As eleições bolivianas de 18 de outubro não significaram apenas o retorno do Movimento ao Socialismo (MAS) ao poder, mas também reforçaram os questionamentos feitos à missão eleitoral da OEA, que em 2019 havia denunciado supostas "irregularidades", acendendo a faísca de violência que acabou derrubando o então presidente Evo Morales.
Em seu relatório final sobre as eleições de 2019, observadores da OEA questionaram os resultados em 86% da votação, uma vez que consideraram o apoio, de 91% ao MAS em algumas regiões, como um comportamento "incomum". Esse comportamento "incomum" expandiu definitivamente a vantagem de Morales sobre Carlos Mesa no sistema de Transmissão de Resultados Preliminares (TREP).
Agora nas eleições de 18 de outubro de 2020, o Centro Estratégico Latino-Americano de Geopolítica (Celag) decidiu testar a validade do relatório da OEA de 2019, comparando os resultados deste ano com os do ano passado. O resultado mostrou que, longe de diminuir, o apoio ao MAS naquelas mesmas regiões passou de 91% para 97%, em média.
A socióloga argentina Gisela Brito, coordenadora de Opinião Pública do Celag, explicou à Sputnik Mundo que a pesquisa indicou que o MAS obteve "em média cinco ou seis pontos a mais" do que obteve em 2019 nesses circuitos, resultado que condiz com a votação do MAS em nível nacional, que também passou de 47% em 2019 para cerca de 54% em 2020.
Brito ressaltou que a quantidade de votos que o MAS recebe nesses lugares não é "incomum", como disse a OEA, pois corresponde a áreas rurais e comunidades indígenas "que desde 2005 (quando Evo Morales chegou pela primeira vez ao Governo) têm um comportamento de apoio majoritário ao MAS, com valores de 80% e 90%".
Para a especialista, a análise confirma que em 2019 "o que a OEA fez foi politizar uma missão eleitoral que deve ter um caráter técnico". Nesse sentido, argumentou que os observadores eleitorais do órgão regional agiram com "intencionalidade" porque queriam "erodir e deslegitimar uma eleição que tinha uma margem muito estreita", garante Brito.
Ao afastar-se de sua natureza técnica, a OEA acabou "questionando o comportamento político dos eleitores […] A OEA não tem o poder de questionar como os cidadãos votam, ela só tem que garantir que as eleições sejam realizadas de maneira justa", sublinhou a socióloga.
OEA sem credibilidade
Assim como a missão eleitoral de 2019 teve graves consequências para o sistema político boliviano, as conclusões que podem ser tiradas de sua atuação após as novas eleições de 2020 podem marcar um antes e um depois para o órgão, alertou Brito.
"A principal consequência é que a OEA se deslegitima como instituição na realização de missões eleitorais em outros países", vaticina a especialista.

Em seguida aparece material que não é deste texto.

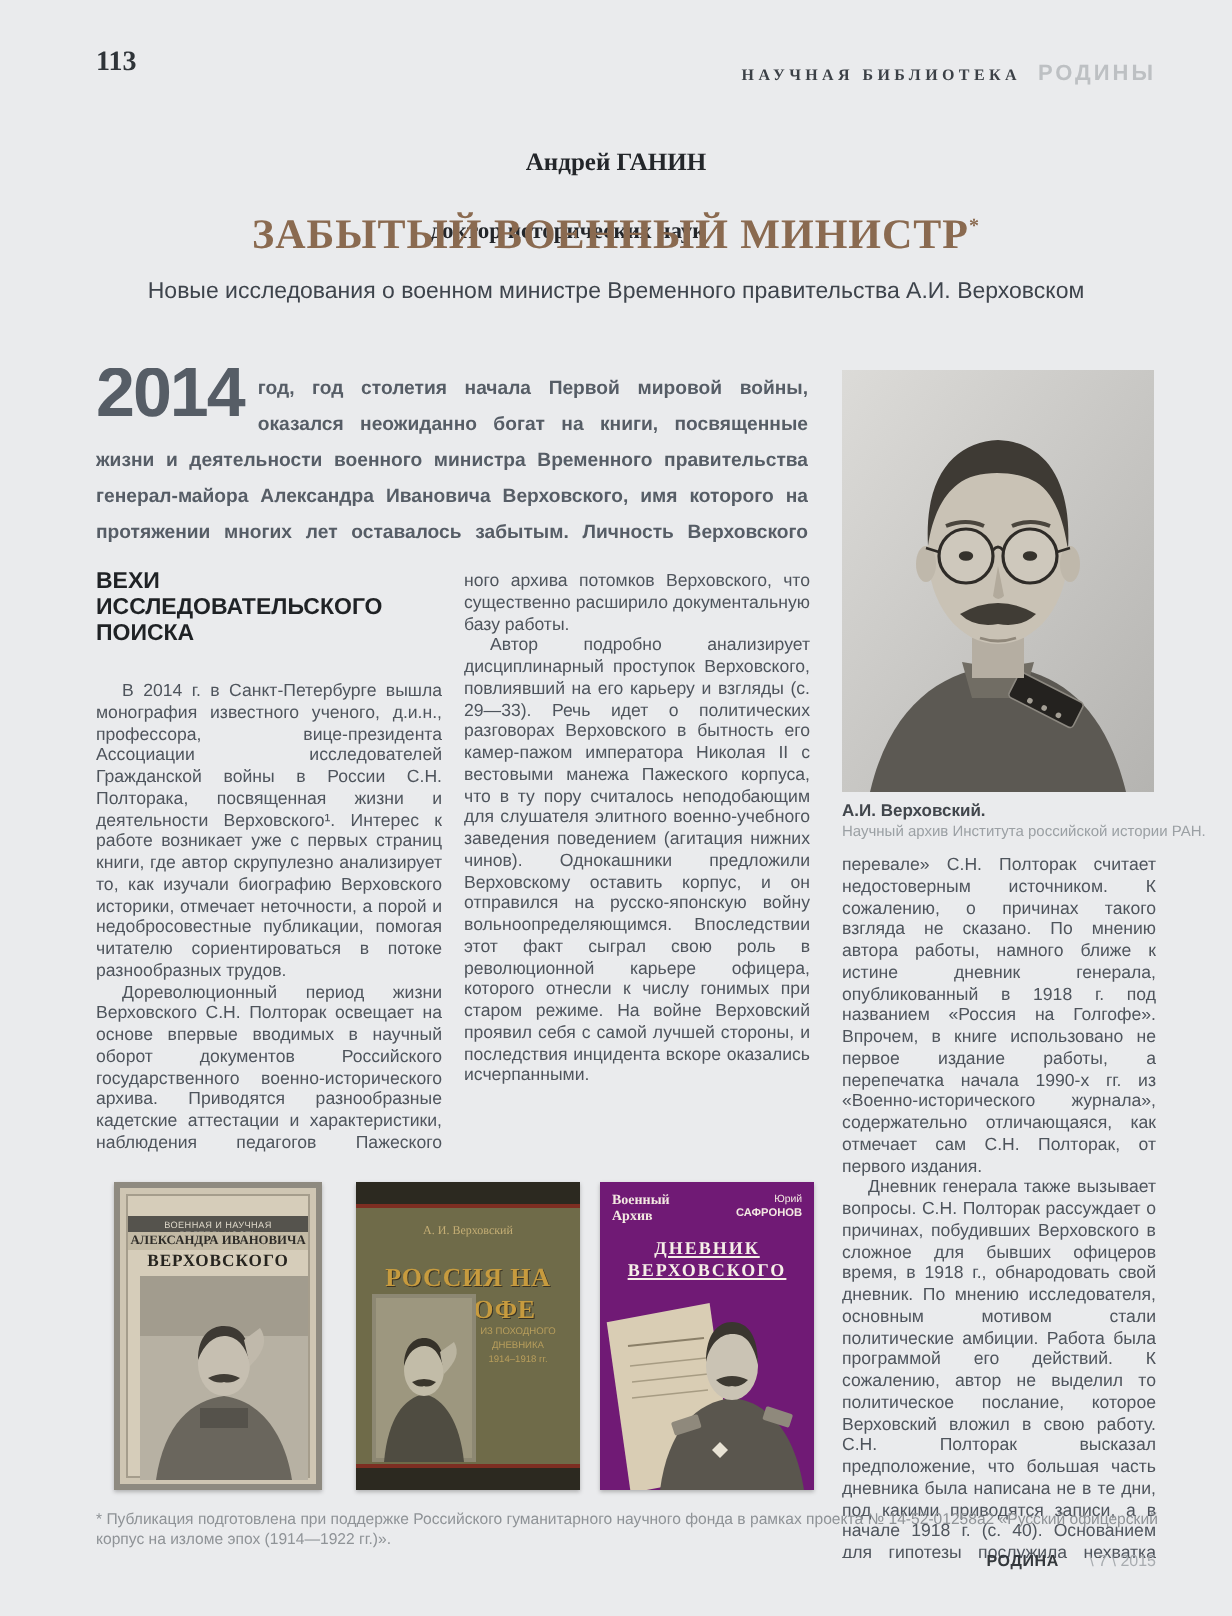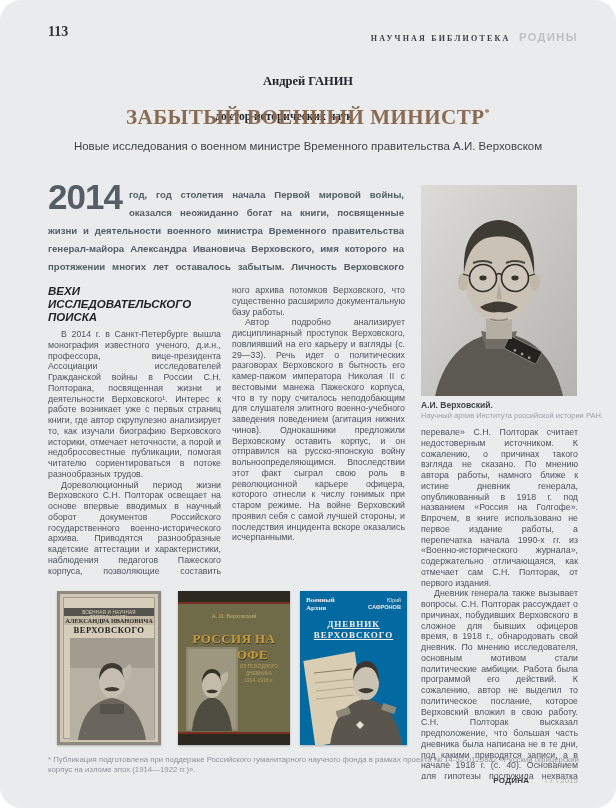"113" .page { border-radius: 21px -> none }
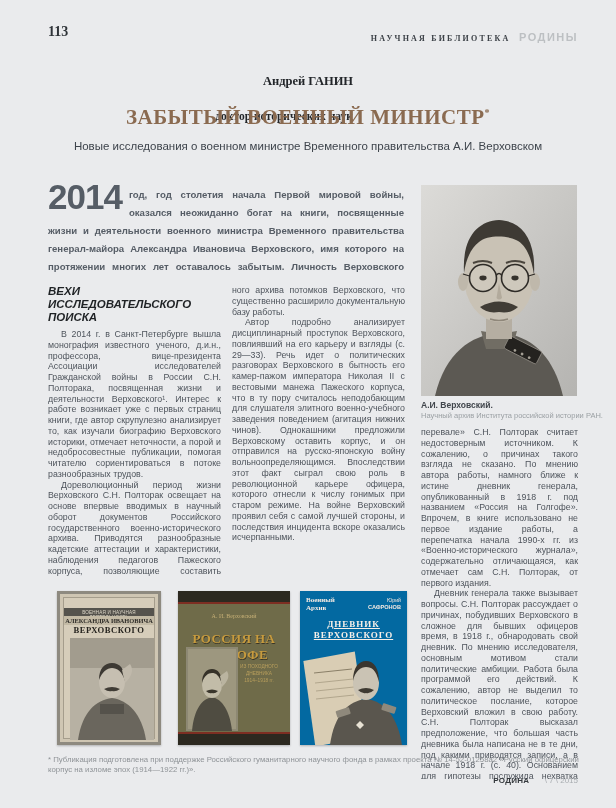"ВЕХИ ИССЛЕДОВАТЕЛЬСКОГО ПОИСКА" .section-heading { font-style: italic -> none; margin-bottom: 5px -> 16px }
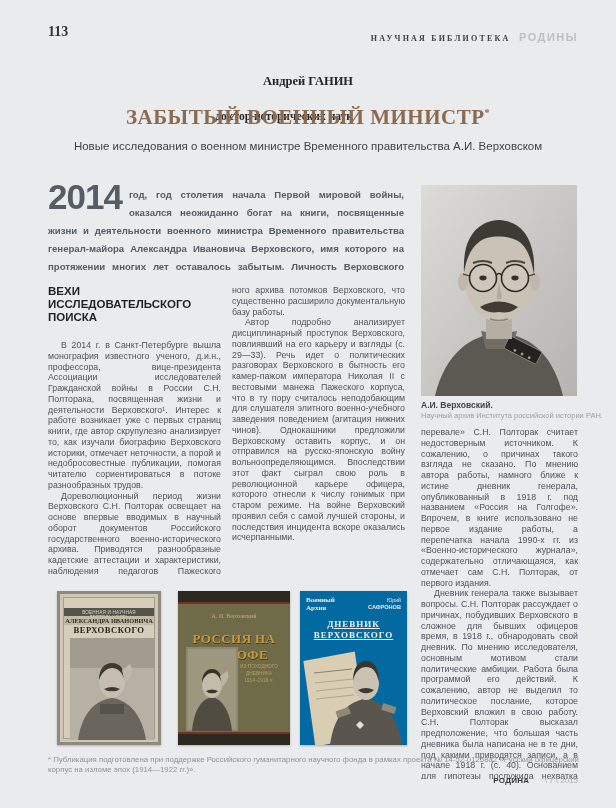"Военный" .book-3 { background: #0369a1 -> #701a75 }
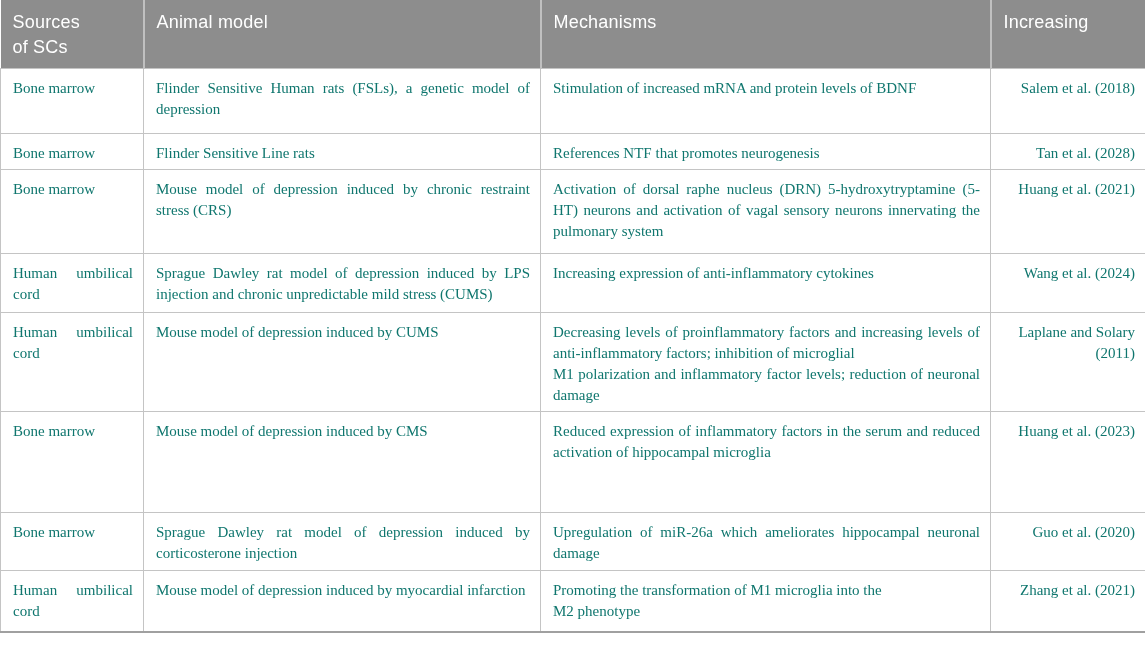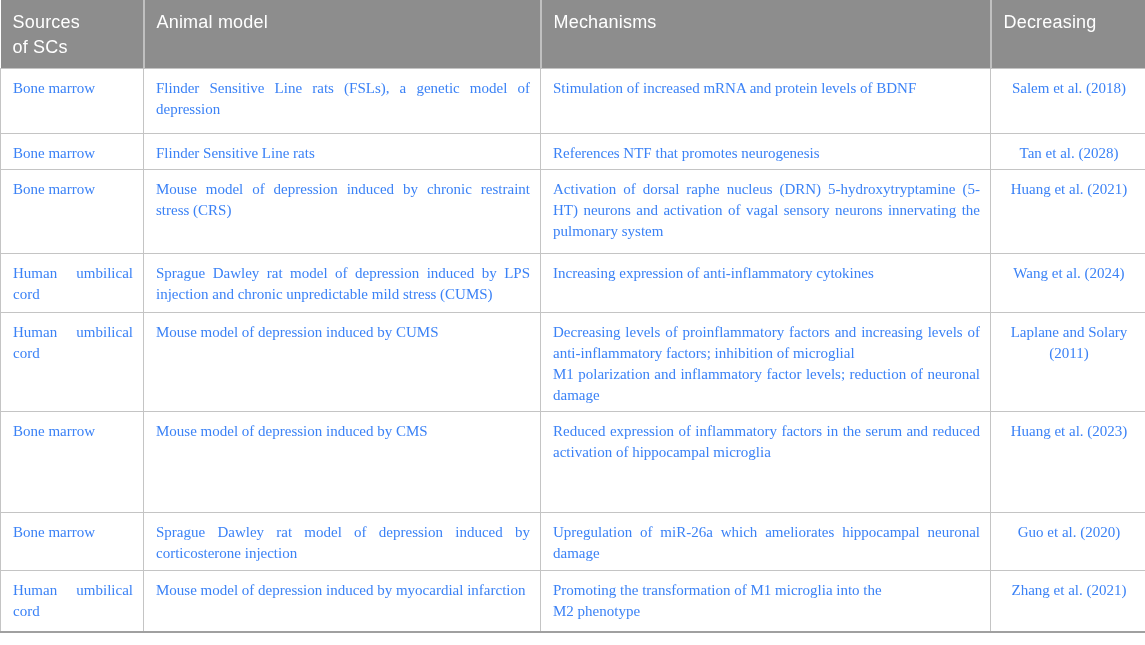"Decreasing" th { text: Decreasing -> Increasing }
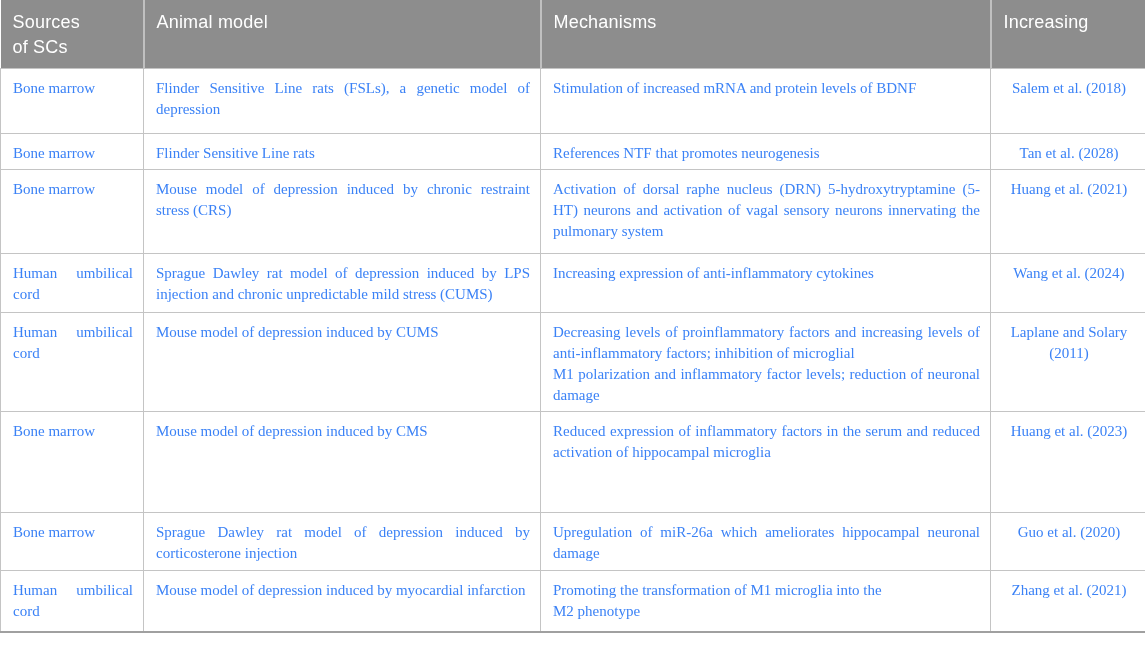"Bone marrow" tbody td { color: #3b82f6 -> #0f766e }
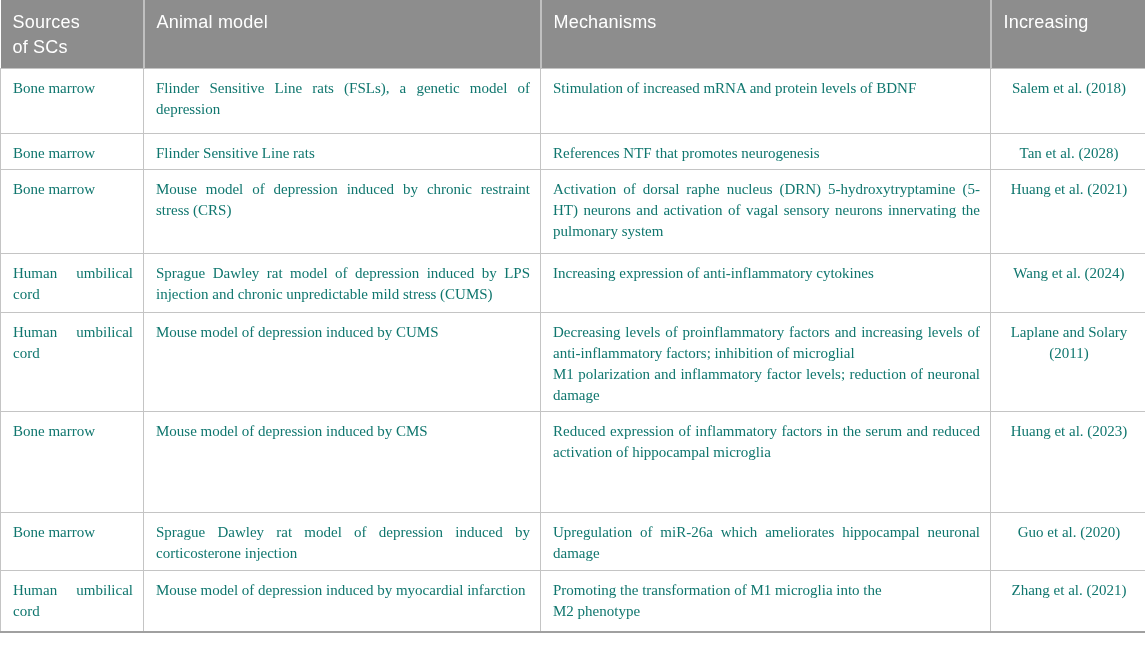"Flinder Sensitive Line rats (FSLs)," td { text: Line -> Human }
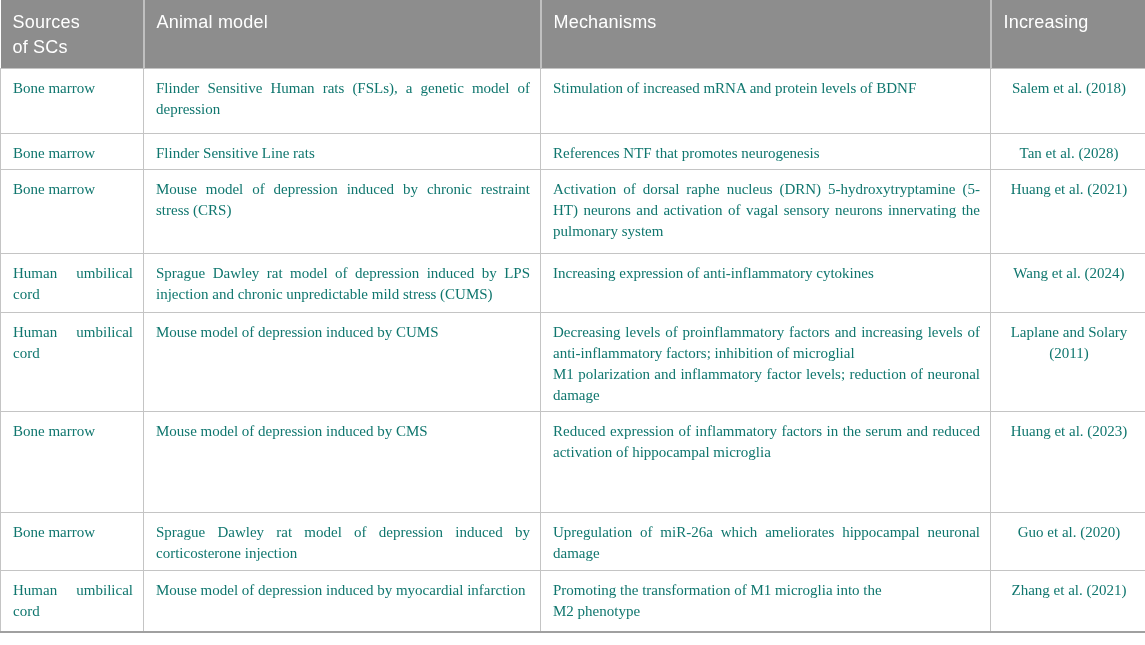"Salem et al. (2018)" tbody td.ref { text-align: center -> right }
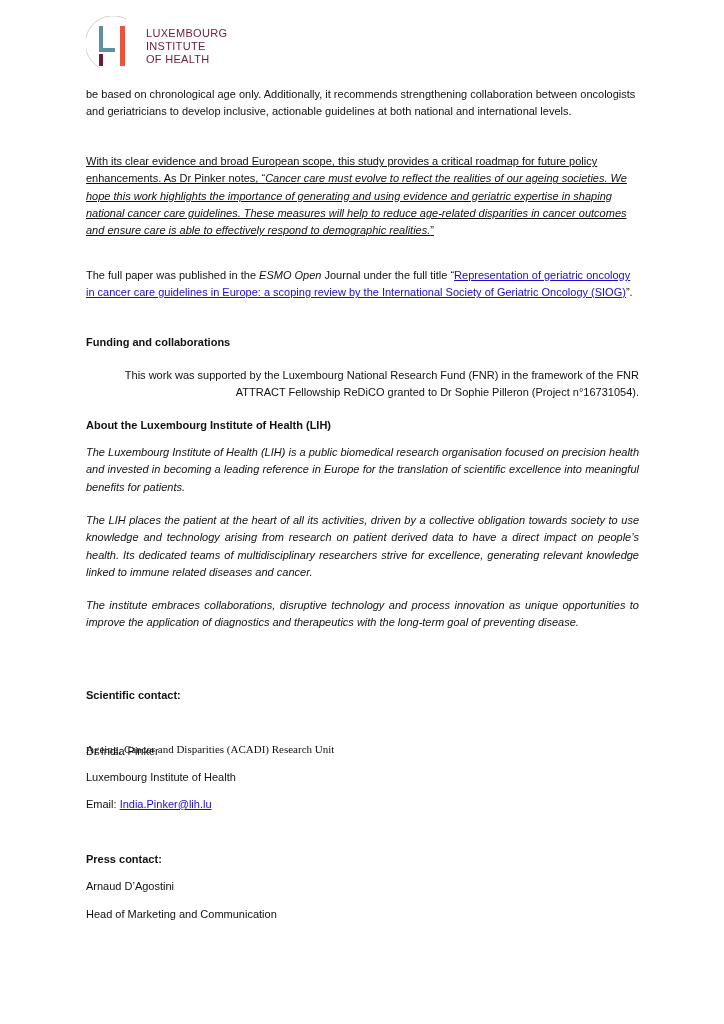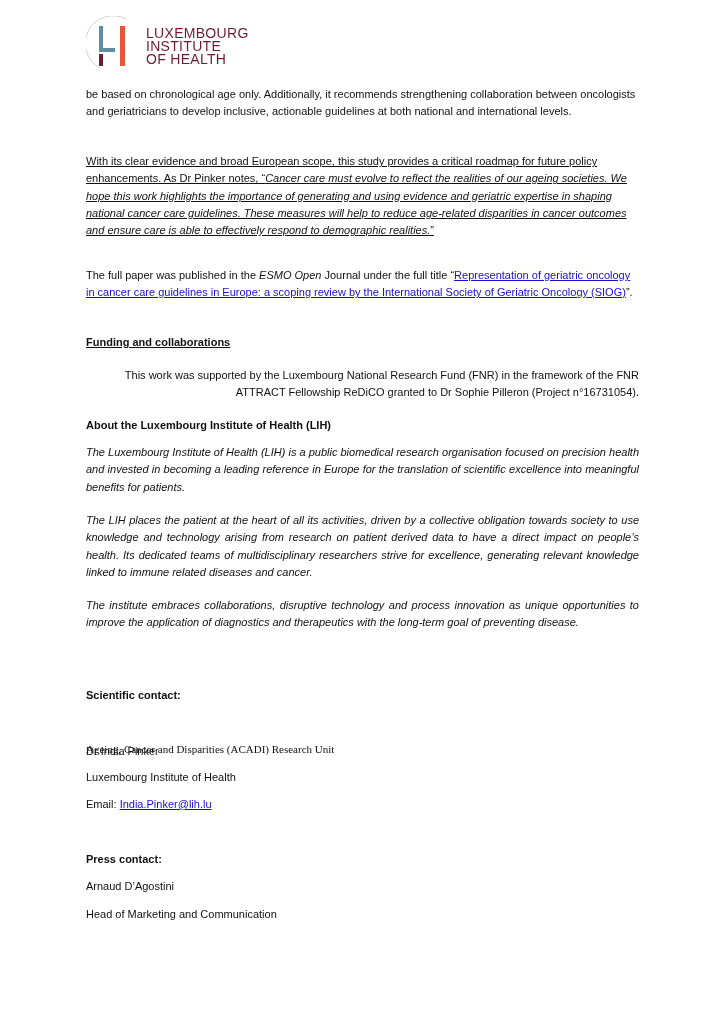"LUXEMBOURG" .logo-text { font-size: 14px -> 11px }
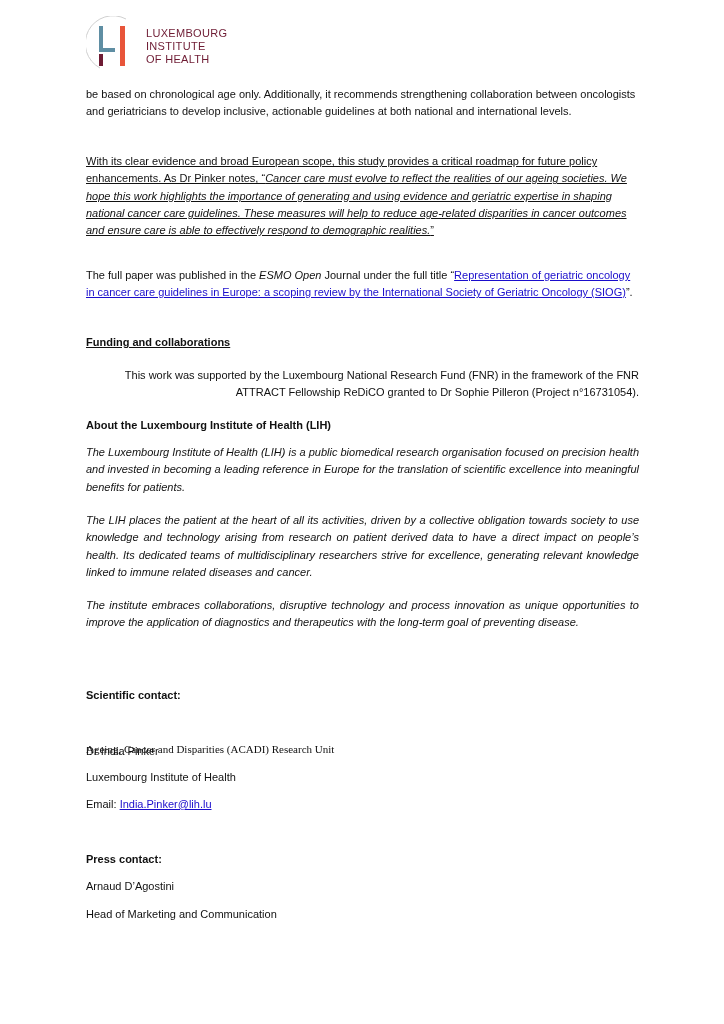"Funding and collaborations" div.block { text-decoration: underline -> none }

Brito destacou que a OEA atuou na Bolívia sem "imparcialidade e rigor técnico", dois requisitos que considera necessários para este tipo de intervenção nos processos eleitorais, e cuja ausência pode abrir um precedente que colocaria dúvidas em uma futura participação.
Para a especialista, a demissão do secretário-geral da OEA, Luis Almagro, que foi reeleito para o cargo em março passado, seria uma forma de recuperar a credibilidade da organização, pois seria também "uma autocrítica e uma auditoria interna sobre aquela missão eleitoral, o que é perfeitamente possível".
"É essencial que o comportamento dessa missão seja revisto como forma de legitimar e construir confiança, porque as missões eleitorais são construídas com confiança e responsabilidade", concluiu Brito.